Esuli: «Sì a trattative». Ma resta il disaccordo su indennizzi e soldi
Riaprire un tavolo al governo in cui trattare i problemi irrisolti degli esuli istriani? La proposta della governatrice Debora Serracchiani l’altro giorno al convegno per i 60 anni dell’Unione degli istriani trova tutte le varie anime molto d’accordo sul punto, ma l’accordo poi non c’è sui contenuti della trattativa che a quel tavolo si dovrebbe fare. Il nodo principale sta nel fatto se farsi dare o no i 90 milioni di dollari che Slovenia e Croazia hanno in deposito in ottemperanza al trattato di Osimo, per risarcimento, e in caso affermativo che cosa fare di quei soldi.
Il più netto è l’avvocato Paolo Sardos Albertini, presidente della Lega Nazionale: «Al tavolo va discussa la restituzione quanto meno dei beni ancora in mano pubblica, incassare gli importi di Osimo significa chiudere la questione, precludersi il diritto. Inoltre non è per caso che lo Stato italiano non li ha incassati: c’è un significato morale e politico. Slovenia e Croazia hanno pagato con molto ritardo, e non tutte le rate, quindi il governo italiano non aveva accettato. Per farlo ora bisogna prima chiudere una partita politica e giuridica, altrimenti è come se lo Stato dicesse: “Allora ho avuto torto”. Fu proprio quando il governo non accettò i soldi, dopo il 1991, che fu deciso un tavolo a Roma per trattare le restituzioni. Invece non si è mai aperto».

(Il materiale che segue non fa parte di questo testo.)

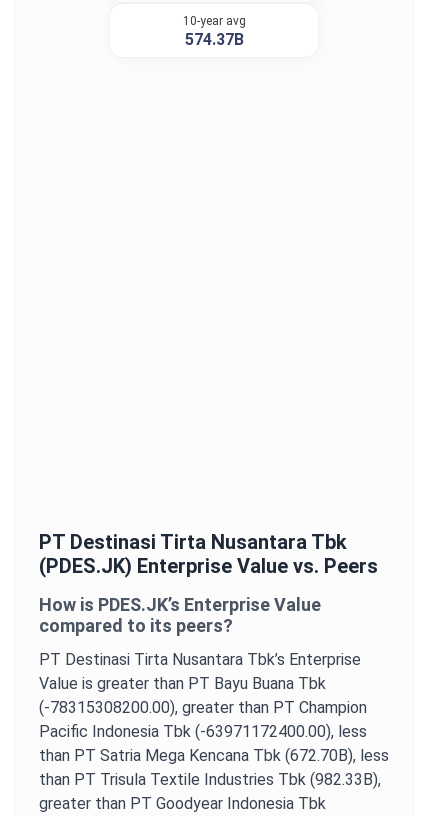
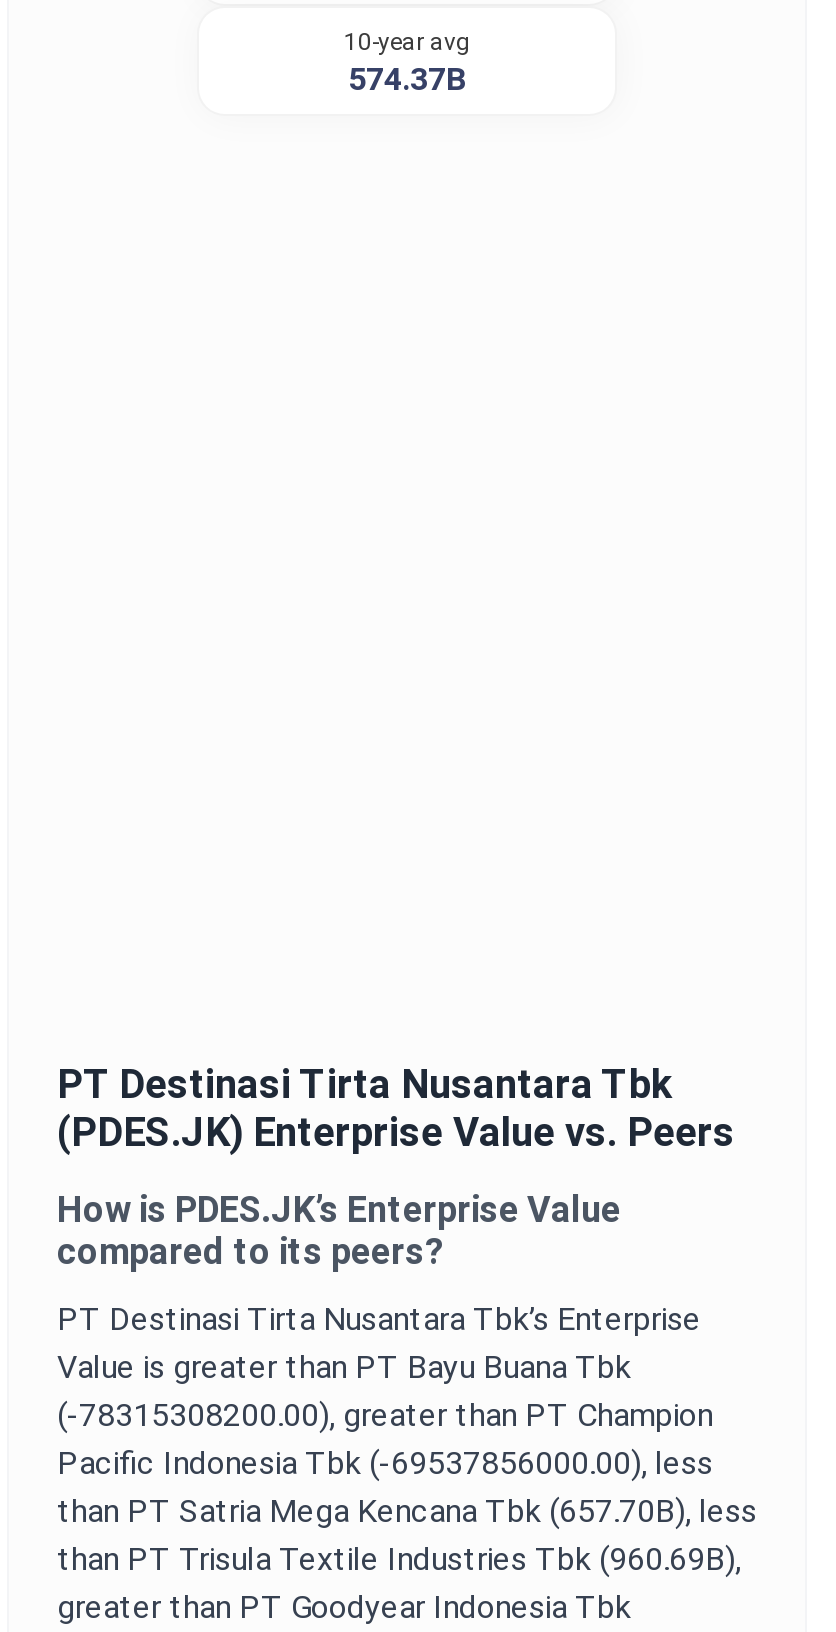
- Pacific Indonesia Tbk (-63971172400.00), less
+ Pacific Indonesia Tbk (-69537856000.00), less

- than PT Satria Mega Kencana Tbk (672.70B), less
+ than PT Satria Mega Kencana Tbk (657.70B), less

- than PT Trisula Textile Industries Tbk (982.33B),
+ than PT Trisula Textile Industries Tbk (960.69B),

Renzo de’ Vidovich (Dalmati italiani nel mondo), fiero oppositore della Federazione degli esuli che accusa di aver «contrattato col governo, a insaputa di tutti noi, la nascita di una Fondazione per gestire i soldi, anche quelli di Osimo, lasciandone una parte all’erario italiano», ridacchia al telefono: «Sono sempre più spesso costretto ad apprezzare la gente di sinistra pur avendola politicamente combattuta: il sindaco Cosolini fa cose apprezzabili e la presidente Serracchiani ha fatto ora cosa lodevole. Ma se noi prendiamo i soldi di Osimo è come dire che Slovenia e Croazia non ci devono più niente. Invece ci sono molte cause in corso per la restituzione dei beni. Se anche venissero perse, si può sempre ricorrere alla Corte di Bruxelles. Questi sono i temi di un tavolo col governo, e non da trattare in segreto come fa la Federesuli. È l’Unione degli istriani, con altre associazioni, a dover trattare, di Federesuli non ci fidiamo più».
«Non accettare oggi i soldi è anacronistico, i giochi sono chiusi, gli accordi fatti - dice al contrario Silvio Delbello, già presidente dell’Università popolare -, lasciarli a giacere è comico se non ridicolo. Ma poi c’è la restituzione delle case, e qui ognuno ha una storia diversa. Chi, come la mia famiglia nella zona B, ha ceduto la casa all’Italia che poi ha trattato la cessione alla Jugoslavia in cambio di un corrispettivo, oggi dovrebbe riavere quei soldi. Quanto a creare una fondazione, dico no a nuovi carrozzoni. Federsuli era nata proprio per gestire cultura, musei, associazioni».
«Noi, dell’Associazione delle comunità istriane, gli unici a essere emanazione diretta del Cln dell’Istria - afferma invece Emanuele Braico che ne è il presidente - siamo favorevoli all’apertura di un tavolo a Roma, ma su due punti distinti: fare o non fare la fondazione per gestire i soldi del risarcimento, che tra l’altro nessuno ha mai visto dunque stiamo parlando del sesso degli angeli, e chiedere a parte un equo e definitivo indennizzo, non più acconti. Si tratta di somme diverse. I 90 milioni lo Stato se li può anche incamerare tutti, certo sarebbe meglio che non li usasse per l’erario, ma che facesse una fondazione da cui erogare i contributi che dà per le associazioni. A noi, invece, vanno i soldi dei danni di guerra».
Chiude Stelio Spadaro, l’uomo dell’ex Pci che lavora per ricostruire radici comuni sulle due sponde: «Quello che al “tavolo romano” possono fare istriani, fiumani e dalmati è costruire una “Europa Adriatica”. Non pensiamo a come possono riflettere sul passato, a Roma, ma che cosa possono fare oggi per la costruzione del futuro».